As you can see, its not black and white, even the Experts cant agree, so how on earth am I supposed to figure it out? I’m just his Mum, I can barely make it from my front door to the car without having an emotional crisis. (maybe I’ve got it too…..oh no that might just be the Sauvingnon again). Its easy to shrug Autism off as a “fad”,  an, “on trend diagnosis”, or a reason for excusing your child’s apparent bad behavior. But as a wise man once said,

“Don’t judge a person until you have walked a mile in their shoes” …..

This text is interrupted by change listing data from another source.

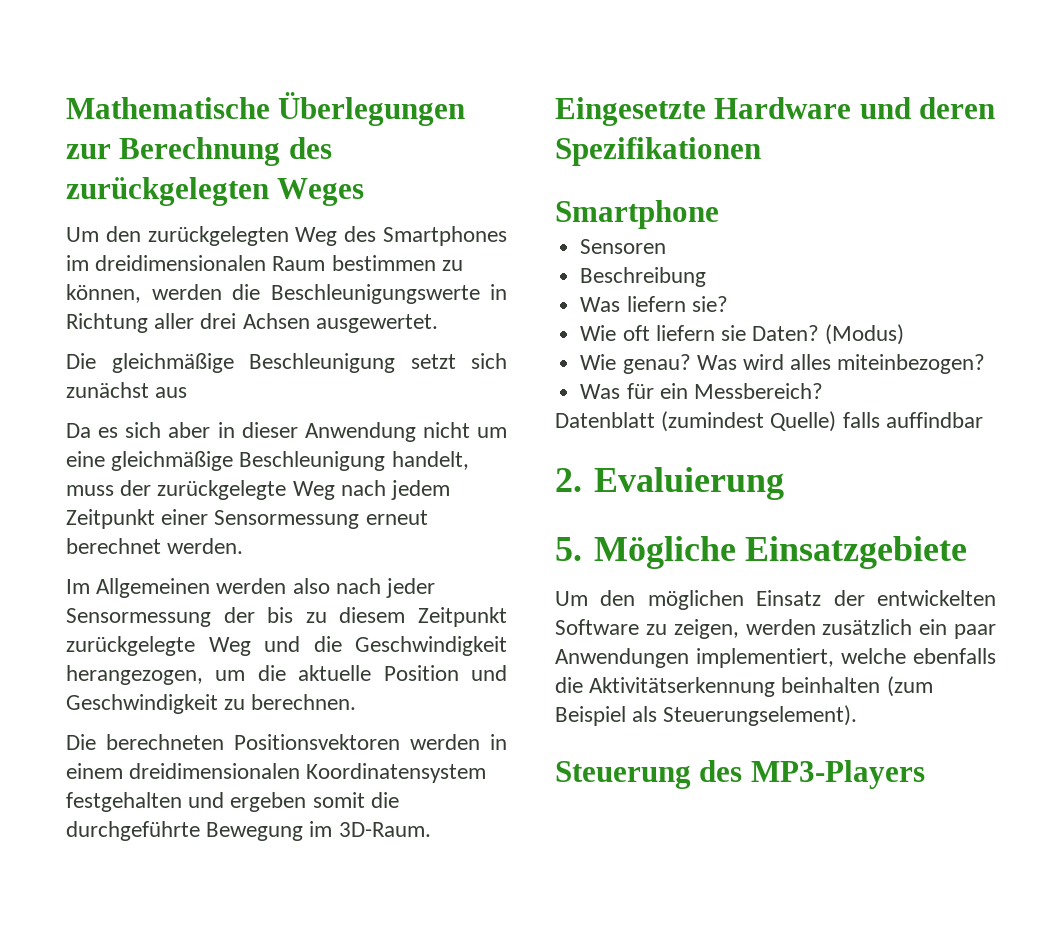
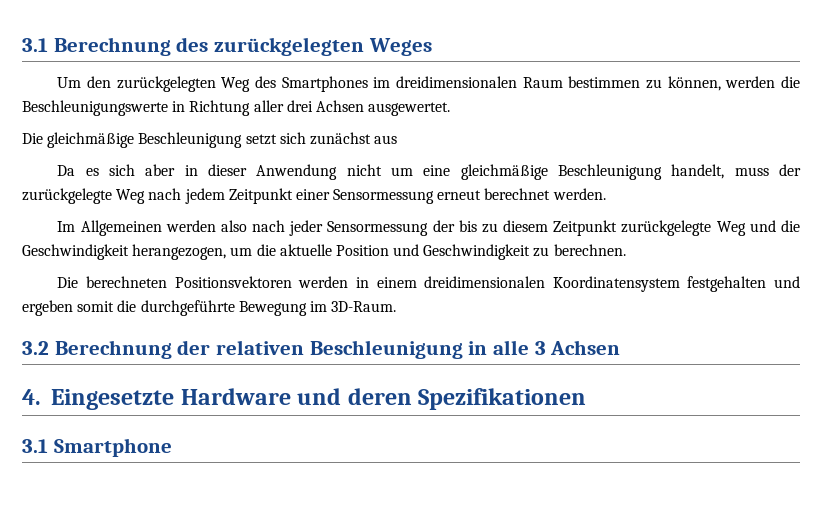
- Mathematische Überlegungen zur Berechnung des zurückgelegten Weges
+ 3.1 Berechnung des zurückgelegten Weges
- Eingesetzte Hardware und deren Spezifikationen
+ 3.2 Berechnung der relativen Beschleunigung in alle 3 Achsen
+ 4. Eingesetzte Hardware und deren Spezifikationen
- Smartphone
+ 3.1 Smartphone
- Sensoren
- Beschreibung
- Was liefern sie?
- Wie oft liefern sie Daten? (Modus)
- Wie genau? Was wird alles miteinbezogen?
- Was für ein Messbereich?
- Datenblatt (zumindest Quelle) falls auffindbar
- 2. Evaluierung
- 5. Mögliche Einsatzgebiete
- Um den möglichen Einsatz der entwickelten Software zu zeigen, werden zusätzlich ein paar Anwendungen implementiert, welche ebenfalls die Aktivitätserkennung beinhalten (zum Beispiel als Steuerungselement).
- Steuerung des MP3-Players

Well mine are 5′ killer heels, so best you get practicing! 

As you may be able to tell, today has not been a great day. There are brief times when you realise you have sunk a bit lower than you thought. This light-bulb moment came to me when I was sat on the sofa watching “Pet Rescue” just before starting work, and a dodgy looking mouse had to be sent to Mouse Heaven.  Now I would be the first to say I’m a soft touch when it comes to anything soft and furry, but a scrawny grey mouse?  not a cute white one that looks like it could sit up and talk to you, “Disney Style”, possibly with a catchy rap to round things off.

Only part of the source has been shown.